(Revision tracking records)
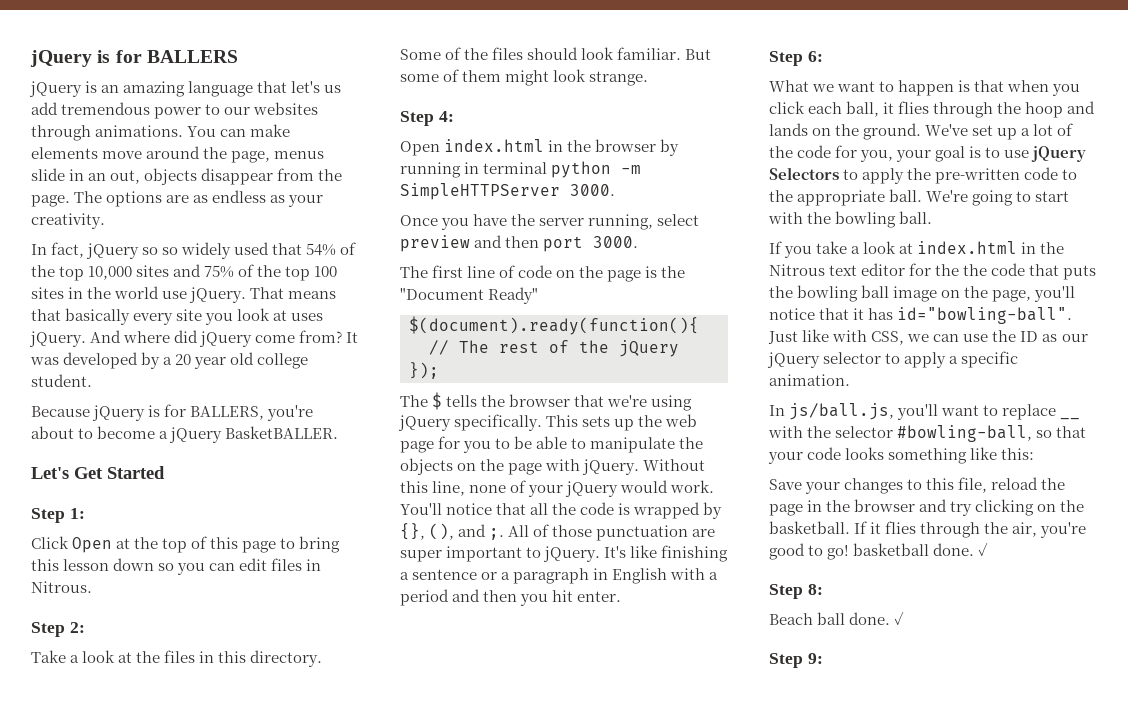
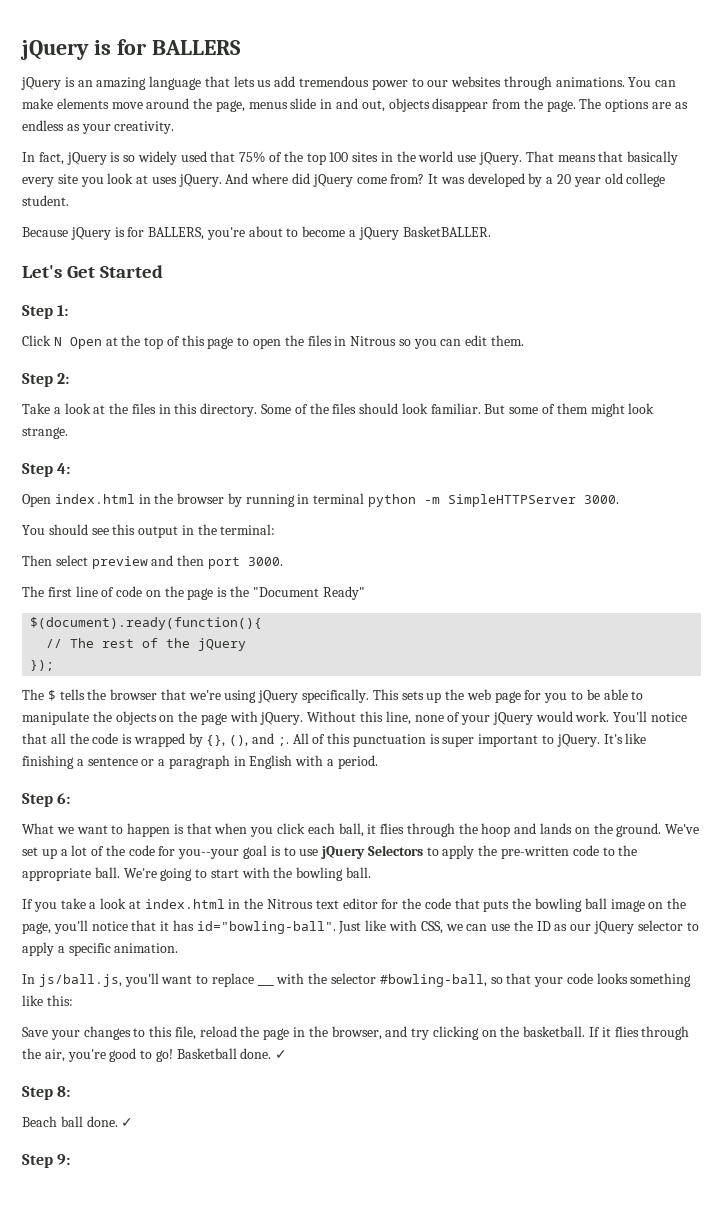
[291,81,321,93] let's -> [233,76,255,87] lets
[88,173,107,181] an -> [336,98,359,109] and
[142,247,159,255] so -> [110,152,121,162] is
[306,242,357,256] [31,264,202,281] 54% of the top 10,000 sites and -> (236, 156) none
(69, 542) none -> [53,337,62,346] N
[299,536,341,553] [31,558,155,571] bring this lesson down -> [253,335,397,349] open the files in Nitrous
[271,558,322,571] [31,581,92,593] files in Nitrous. -> [491,335,525,346] them.
[400,214,654,230] Once you have the server running, -> [22,524,276,538] [22,555,52,566] You should see this output in the terminal: // Then
[552,525,716,541] those punctuation are -> [327,733,440,747] this punctuation is
[400,589,622,606] period and then you hit enter. -> [337,755,378,769] period.
[860,150,932,162] you, your -> [178,849,240,859] you--your
[963,264,988,276] the -> (422, 903) none
[854,499,916,512] browser -> [331,1026,382,1040] browser,
[853,543,930,556] basketball -> [176,1048,237,1059] Basketball

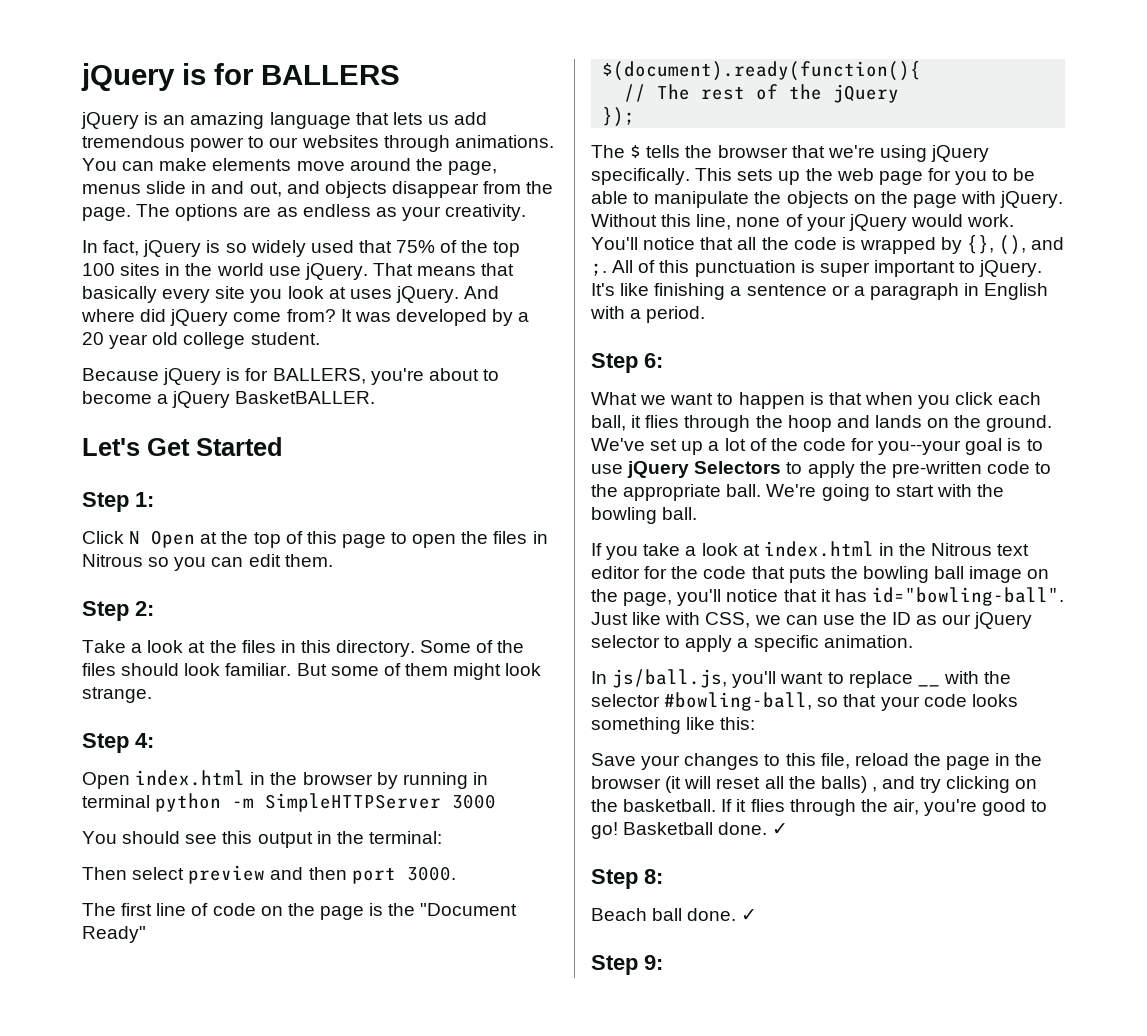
(385, 106) none -> [286,181,320,194] and
[584,495,620,504] 3000. -> [452,794,497,809] 3000
[331,1026,382,1040] browser, -> [591,776,877,793] browser (it will reset all the balls) ,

= YOUR INSTRUCTIONS =
Filter the records above for the string "files" and copy each matching line.

= YOUR RESPONSE =
[299,536,341,553] [31,558,155,571] bring this lesson down -> [253,335,397,349] open the files in Nitrous
[271,558,322,571] [31,581,92,593] files in Nitrous. -> [491,335,525,346] them.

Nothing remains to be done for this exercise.